» **WHAT IS REQUIRED**
Would you please print the data a second time, exactly as it stands?

» **RECORDS SUPPLIED**
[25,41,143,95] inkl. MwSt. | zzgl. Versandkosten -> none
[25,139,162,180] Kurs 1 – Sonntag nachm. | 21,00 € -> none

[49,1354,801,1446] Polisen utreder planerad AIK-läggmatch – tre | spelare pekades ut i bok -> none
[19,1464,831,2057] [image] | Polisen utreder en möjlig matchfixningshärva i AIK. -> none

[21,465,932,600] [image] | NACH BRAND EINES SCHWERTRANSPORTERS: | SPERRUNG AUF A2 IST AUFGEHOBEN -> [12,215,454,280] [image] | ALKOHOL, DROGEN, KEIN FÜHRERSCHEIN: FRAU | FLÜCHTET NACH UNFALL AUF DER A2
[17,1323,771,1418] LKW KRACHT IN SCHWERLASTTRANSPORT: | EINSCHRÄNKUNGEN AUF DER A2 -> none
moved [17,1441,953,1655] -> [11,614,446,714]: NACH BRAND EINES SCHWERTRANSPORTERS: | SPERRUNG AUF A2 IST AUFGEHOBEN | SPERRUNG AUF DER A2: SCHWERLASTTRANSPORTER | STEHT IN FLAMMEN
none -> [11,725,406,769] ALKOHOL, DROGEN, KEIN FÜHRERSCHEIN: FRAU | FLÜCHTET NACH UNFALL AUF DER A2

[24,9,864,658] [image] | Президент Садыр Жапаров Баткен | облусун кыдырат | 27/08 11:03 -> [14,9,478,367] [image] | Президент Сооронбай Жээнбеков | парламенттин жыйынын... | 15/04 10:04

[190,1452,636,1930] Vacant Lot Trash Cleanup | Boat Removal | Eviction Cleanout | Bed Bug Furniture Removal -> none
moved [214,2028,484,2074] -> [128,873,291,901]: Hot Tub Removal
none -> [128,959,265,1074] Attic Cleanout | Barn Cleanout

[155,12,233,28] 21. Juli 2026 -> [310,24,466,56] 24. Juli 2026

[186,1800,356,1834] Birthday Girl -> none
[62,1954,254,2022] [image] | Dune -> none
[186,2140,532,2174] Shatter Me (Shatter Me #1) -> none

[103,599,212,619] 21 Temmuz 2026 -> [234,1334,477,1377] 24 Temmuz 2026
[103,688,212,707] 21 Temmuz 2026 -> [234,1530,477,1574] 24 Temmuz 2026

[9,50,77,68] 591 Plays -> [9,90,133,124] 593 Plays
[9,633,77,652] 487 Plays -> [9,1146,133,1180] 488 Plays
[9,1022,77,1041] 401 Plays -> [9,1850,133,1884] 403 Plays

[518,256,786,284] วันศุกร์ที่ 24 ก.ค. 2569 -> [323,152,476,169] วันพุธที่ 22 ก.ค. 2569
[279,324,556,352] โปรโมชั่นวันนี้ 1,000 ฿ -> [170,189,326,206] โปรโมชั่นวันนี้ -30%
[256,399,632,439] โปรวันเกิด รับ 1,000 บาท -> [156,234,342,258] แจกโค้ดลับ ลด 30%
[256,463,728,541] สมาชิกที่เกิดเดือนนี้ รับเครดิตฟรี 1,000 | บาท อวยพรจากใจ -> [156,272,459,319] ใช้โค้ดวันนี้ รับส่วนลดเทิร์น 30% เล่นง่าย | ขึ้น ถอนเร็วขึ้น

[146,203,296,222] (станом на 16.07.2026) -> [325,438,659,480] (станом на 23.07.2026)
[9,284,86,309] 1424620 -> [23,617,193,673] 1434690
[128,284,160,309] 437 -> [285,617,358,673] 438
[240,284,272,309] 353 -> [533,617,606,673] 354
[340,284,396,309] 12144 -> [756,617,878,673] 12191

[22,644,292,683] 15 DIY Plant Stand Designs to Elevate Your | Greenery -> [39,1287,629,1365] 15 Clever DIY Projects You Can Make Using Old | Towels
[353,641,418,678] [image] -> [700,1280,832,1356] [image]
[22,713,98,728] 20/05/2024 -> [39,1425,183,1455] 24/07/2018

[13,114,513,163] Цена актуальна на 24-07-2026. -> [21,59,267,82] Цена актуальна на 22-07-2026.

» **ANSWER BELOW**
[25,41,143,95] inkl. MwSt. | zzgl. Versandkosten -> none
[25,139,162,180] Kurs 1 – Sonntag nachm. | 21,00 € -> none

[49,1354,801,1446] Polisen utreder planerad AIK-läggmatch – tre | spelare pekades ut i bok -> none
[19,1464,831,2057] [image] | Polisen utreder en möjlig matchfixningshärva i AIK. -> none

[21,465,932,600] [image] | NACH BRAND EINES SCHWERTRANSPORTERS: | SPERRUNG AUF A2 IST AUFGEHOBEN -> [12,215,454,280] [image] | ALKOHOL, DROGEN, KEIN FÜHRERSCHEIN: FRAU | FLÜCHTET NACH UNFALL AUF DER A2
[17,1323,771,1418] LKW KRACHT IN SCHWERLASTTRANSPORT: | EINSCHRÄNKUNGEN AUF DER A2 -> none
moved [17,1441,953,1655] -> [11,614,446,714]: NACH BRAND EINES SCHWERTRANSPORTERS: | SPERRUNG AUF A2 IST AUFGEHOBEN | SPERRUNG AUF DER A2: SCHWERLASTTRANSPORTER | STEHT IN FLAMMEN
none -> [11,725,406,769] ALKOHOL, DROGEN, KEIN FÜHRERSCHEIN: FRAU | FLÜCHTET NACH UNFALL AUF DER A2

[24,9,864,658] [image] | Президент Садыр Жапаров Баткен | облусун кыдырат | 27/08 11:03 -> [14,9,478,367] [image] | Президент Сооронбай Жээнбеков | парламенттин жыйынын... | 15/04 10:04

[190,1452,636,1930] Vacant Lot Trash Cleanup | Boat Removal | Eviction Cleanout | Bed Bug Furniture Removal -> none
moved [214,2028,484,2074] -> [128,873,291,901]: Hot Tub Removal
none -> [128,959,265,1074] Attic Cleanout | Barn Cleanout

[155,12,233,28] 21. Juli 2026 -> [310,24,466,56] 24. Juli 2026

[186,1800,356,1834] Birthday Girl -> none
[62,1954,254,2022] [image] | Dune -> none
[186,2140,532,2174] Shatter Me (Shatter Me #1) -> none

[103,599,212,619] 21 Temmuz 2026 -> [234,1334,477,1377] 24 Temmuz 2026
[103,688,212,707] 21 Temmuz 2026 -> [234,1530,477,1574] 24 Temmuz 2026

[9,50,77,68] 591 Plays -> [9,90,133,124] 593 Plays
[9,633,77,652] 487 Plays -> [9,1146,133,1180] 488 Plays
[9,1022,77,1041] 401 Plays -> [9,1850,133,1884] 403 Plays

[518,256,786,284] วันศุกร์ที่ 24 ก.ค. 2569 -> [323,152,476,169] วันพุธที่ 22 ก.ค. 2569
[279,324,556,352] โปรโมชั่นวันนี้ 1,000 ฿ -> [170,189,326,206] โปรโมชั่นวันนี้ -30%
[256,399,632,439] โปรวันเกิด รับ 1,000 บาท -> [156,234,342,258] แจกโค้ดลับ ลด 30%
[256,463,728,541] สมาชิกที่เกิดเดือนนี้ รับเครดิตฟรี 1,000 | บาท อวยพรจากใจ -> [156,272,459,319] ใช้โค้ดวันนี้ รับส่วนลดเทิร์น 30% เล่นง่าย | ขึ้น ถอนเร็วขึ้น

[146,203,296,222] (станом на 16.07.2026) -> [325,438,659,480] (станом на 23.07.2026)
[9,284,86,309] 1424620 -> [23,617,193,673] 1434690
[128,284,160,309] 437 -> [285,617,358,673] 438
[240,284,272,309] 353 -> [533,617,606,673] 354
[340,284,396,309] 12144 -> [756,617,878,673] 12191

[22,644,292,683] 15 DIY Plant Stand Designs to Elevate Your | Greenery -> [39,1287,629,1365] 15 Clever DIY Projects You Can Make Using Old | Towels
[353,641,418,678] [image] -> [700,1280,832,1356] [image]
[22,713,98,728] 20/05/2024 -> [39,1425,183,1455] 24/07/2018

[13,114,513,163] Цена актуальна на 24-07-2026. -> [21,59,267,82] Цена актуальна на 22-07-2026.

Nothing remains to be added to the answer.